Au Grès du Jazz Ungestüme Jazz-Klänge vor Mittelalterkulisse in La Petite Pierre

La Petite Pierre · Mit Fleiß, Geschick und Begeisterung lässt sich vieles richten. Das beweisen die emsigen Jazz-Enthusiasten in La Petite Pierre jedes Jahr mit ihrem stark besetzten und besonders stimmungsvollen Fest „Au Grès du Jazz“.

Seit 19 Jahren schon ist das Festival an der Schlossmauer ein Publikumsmagnet. Auf die meteorologischen Launen der Natur haben aber auch die Lützelsteiner Jazzmacher keinen Einfluss.

Der zweite Abend der Festival-Neuauflage gehörte den Trompetern und spannte einen weiten Bogen von der Modern-Jazz-Tradition bis zur Neuzeit. Zwei Konzerte mit sehr unterschiedlichen stilistischen Ansätzen hätten bereichernde Impulse und Genuss vermitteln können, aber die Wolken konnten das Wasser nicht halten.

Die ersten Konzert-Hälfte gehörte dem Römer Ricardo del Fra. Der 63 Jahre alte Bassist und sein sehr überzeugend agierendes Quintett bereiteten dem vor 31 Jahren verstorbenen Trompeten-Poeten Chet Baker ein swingendes Angedenken. Kaum einer wäre zu einem Chet-Baker-Tribute eher geeignet als Ricardo del Fra. Der hat jahrelang (ab 1979) mit Baker gespielt. Del Fras Würdigung des alten Weggefährten kam ganz ohne das Bemühen aus, Chet Bakers Phrasierungen und seinem Klangideal möglichst nahezukommen. Vielmehr nahmen sich der Bassist und seine großartigen Partner einige von Chets Lieblingssongs wie „But Not For Me“, „I‘m Old Fashioned“, „For All We Know“ und „Love For Sale“ vor und brachten sie auf das interpretatorische Level der Gegenwart. Große Momente schufen immer wieder der Trompeter Nicolas Folmer und der Altsaxophonist Pierrick Pedron. Chet Baker hätte wohl seine Freude gehabt.

Mit dem Anspruch, den Jazz zu neuen Ufern führen zu wollen, tritt Christian Scott an. Der Trompeter aus New Orleans setzte mit seiner ungestüm lärmig zu Werke gehenden Band einen Kontrapunkt zu der kultivierten Jazz-Tradition eines Ricardo del Fra. Der zweite Teil auf der nunmehr fast regenfreien Place Jerri Hans ließ mit krachenden Beats und donnerndem Bass-Gewummer den musikalischen Zeitgeist lichterloh aufflammen. Der 36-jährige Shooting-Star legte mit seinen großspurigen, prätentiösen Ansagen die Messlatte für sich und seine Partner hoch. Keine Frage, die Musiker beherrschen ihre Instrumente.

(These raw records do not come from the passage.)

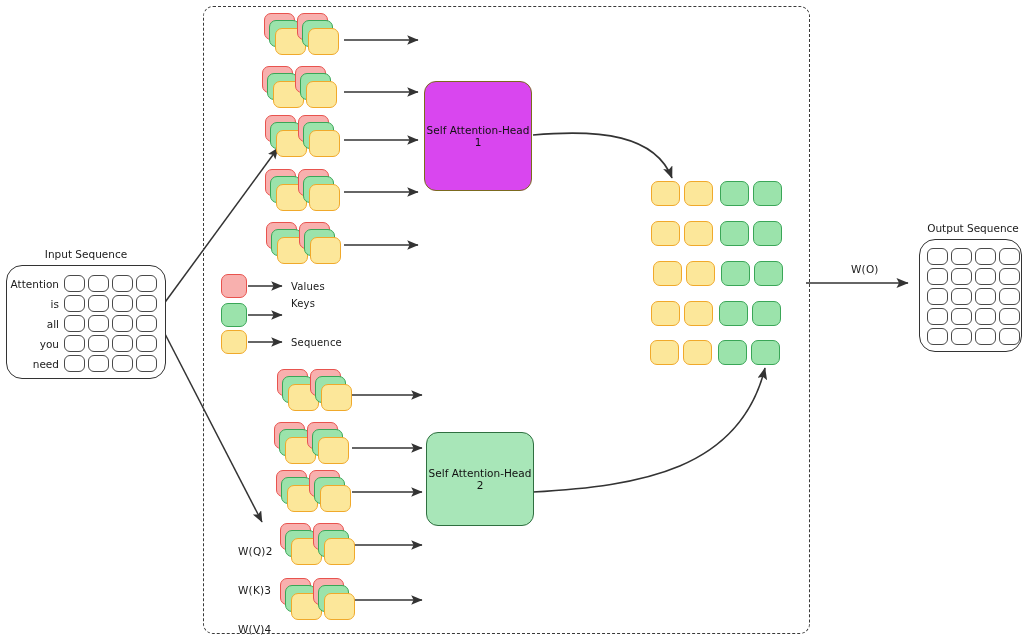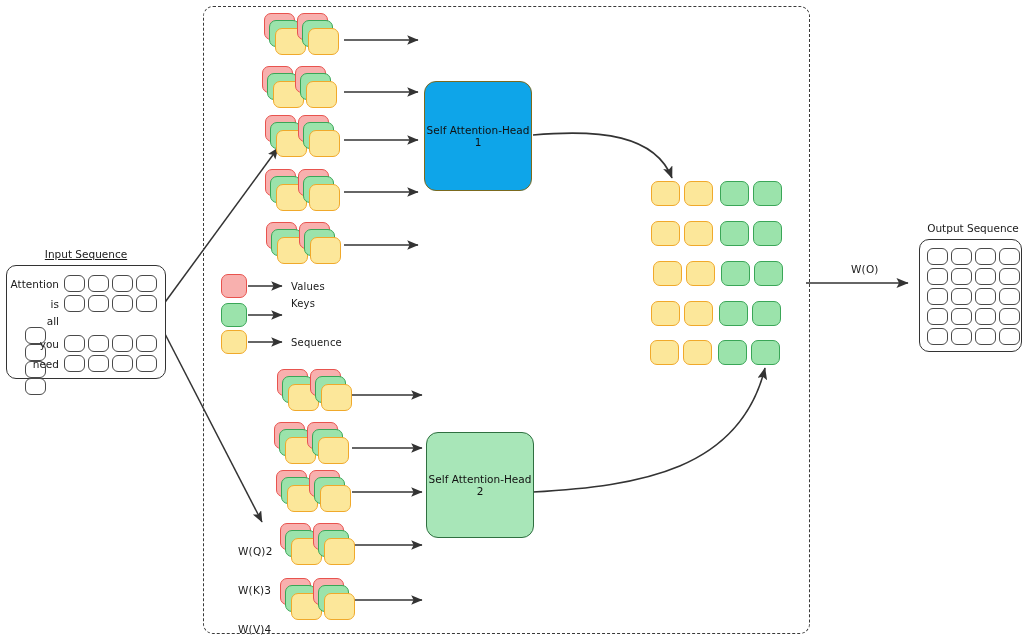--- a/index.html
+++ b/index.html
@@ -122,7 +122,7 @@
     color: #111111;
     text-align: center;
   }
-  .head-box.h1 { background: #0ea5e9; border-color: #7b6a1e; }
+  .head-box.h1 { background: #d946ef; border-color: #7b6a1e; }
   .head-box.h2 { background: #a8e6b8; border-color: #2f6f40; }
 
   

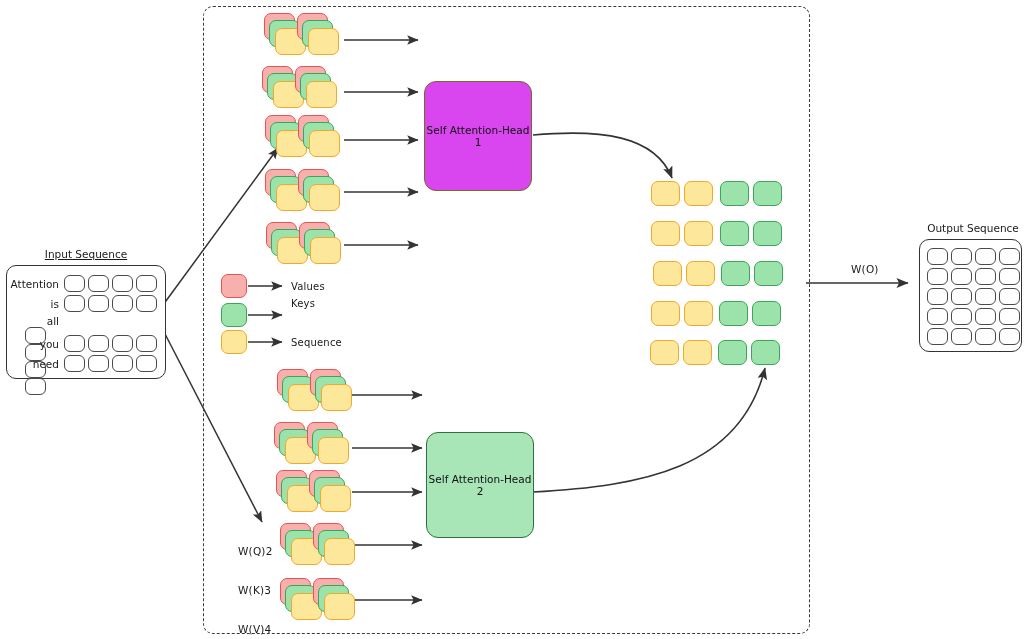--- a/index.html
+++ b/index.html
@@ -193,7 +193,7 @@
 
   <div class="dashed-box" style="left:203px; top:6px; width:607px; height:628px;"></div>
 
-  <div class="seq-title" style="left:6px; top:248px; width:160px;text-decoration:underline;">Input Sequence</div>
+  <div class="seq-title" style="left:6px; top:248px; width:160px;">Input Sequence</div>
 
   <div class="seq-panel" style="left:6px; top:265px; width:160px; height:114px;">
     <div class="seq-row" style="left:3px; top:9px;">

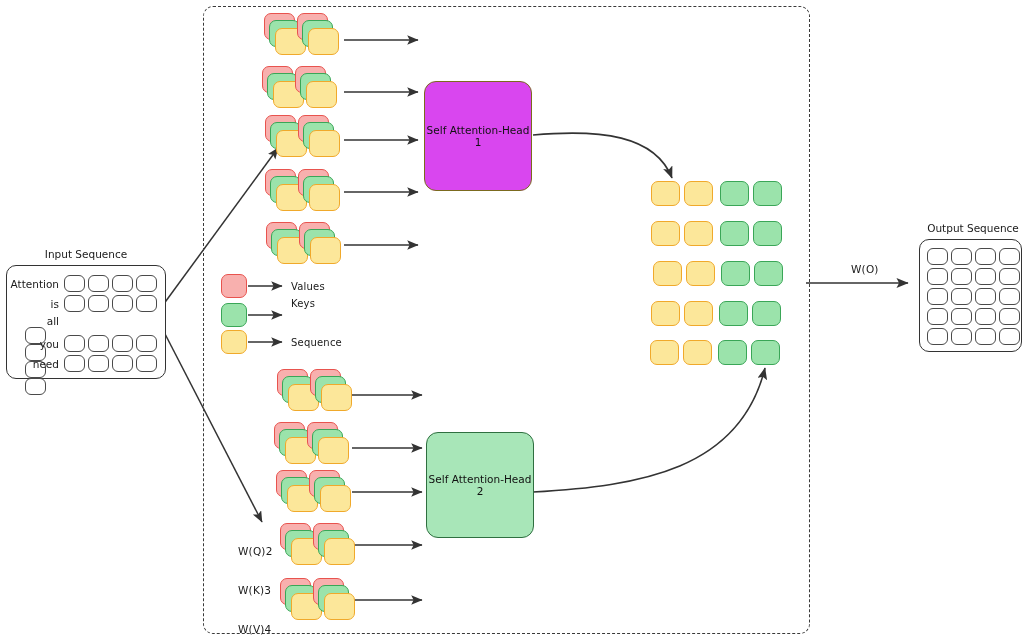--- a/index.html
+++ b/index.html
@@ -37,7 +37,7 @@
   .seq-panel {
     position: absolute;
     border: 1.6px solid #333333;
-    border-radius: 10px;
+    border-radius: 16px;
     background: #ffffff;
     box-sizing: border-box;
   }

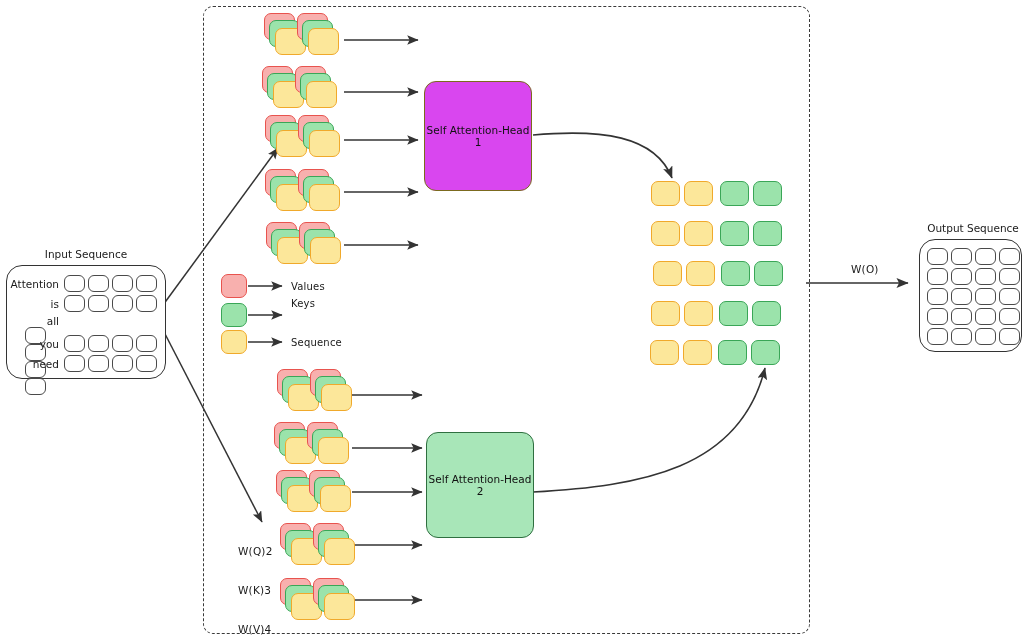--- a/index.html
+++ b/index.html
@@ -210,7 +210,7 @@
       <span class="seq-cell"></span>
       <span class="seq-cell"></span>
     </div>
-    <div class="seq-row" style="left:3px; top:49px;flex-direction:column;">
+    <div class="seq-row" style="left:3px; top:49px;">
       <span class="seq-rowlabel">all</span>
       <span class="seq-cell"></span>
       <span class="seq-cell"></span>

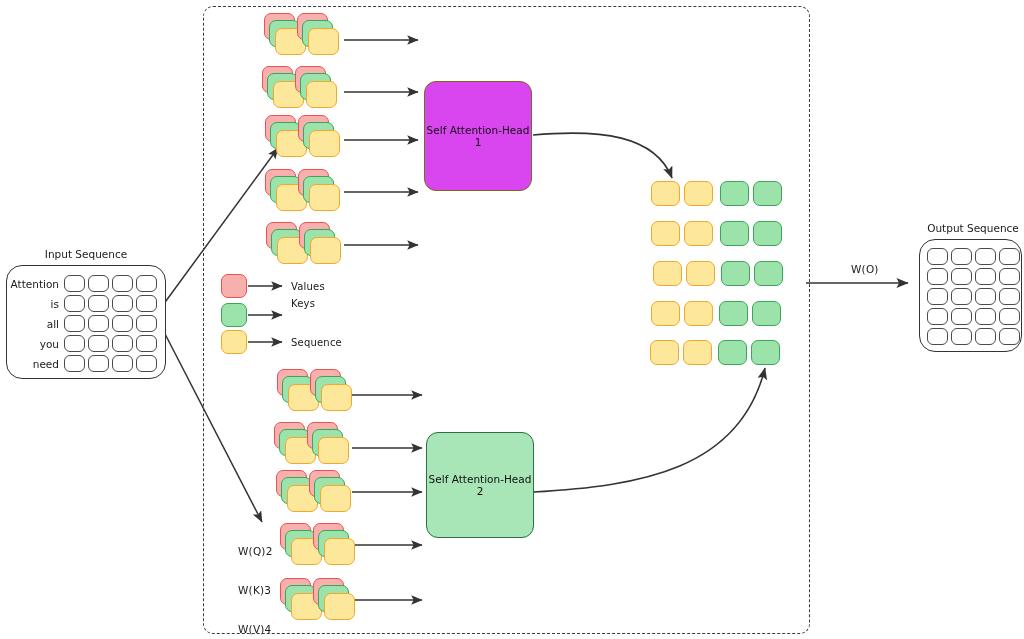--- a/index.html
+++ b/index.html
@@ -383,7 +383,7 @@
     <span>Self Attention-Head 1</span>
   </div>
 
-  <div class="head-box h2" style="left:426px; top:432px; width:108px; height:106px;">
+  <div class="head-box h2" style="left:426px; top:432px; width:108px; height:94px;">
     <span>Self Attention-Head 2</span>
   </div>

Wenn der selbsternannte Innovator aber das Rad neu erfinden will und dabei die Speichen benutzt, die Miles Davis, John Coltrane oder auch Tony Williams schon vor Jahrzehnten geformt haben, dann wirft das die Frage auf: Ist dieser Christian Scott wirklich der Messias, der dem Jazz neue Dimensionen eröffnet? Sei‘s drum! Der Sound, den Scott „Stretch Music“ nennt, kam in La Petite Pierre gut an. So ist das halt: Wenn‘s laut oder schnell wird, stehen die Fans Kopf.

Au Grès du Jazz hält noch bis Sonntag (18.8.) einige Attraktionen bereit: u.a. zwei Superpianisten am Donnerstag, den 15.8. (Laurent Coulondre und Harold López-Nussa), Franck Wolf und die Count Basie Band (16.8.) und zum Abschluss der Gitarrist Titi Robin (18.8.).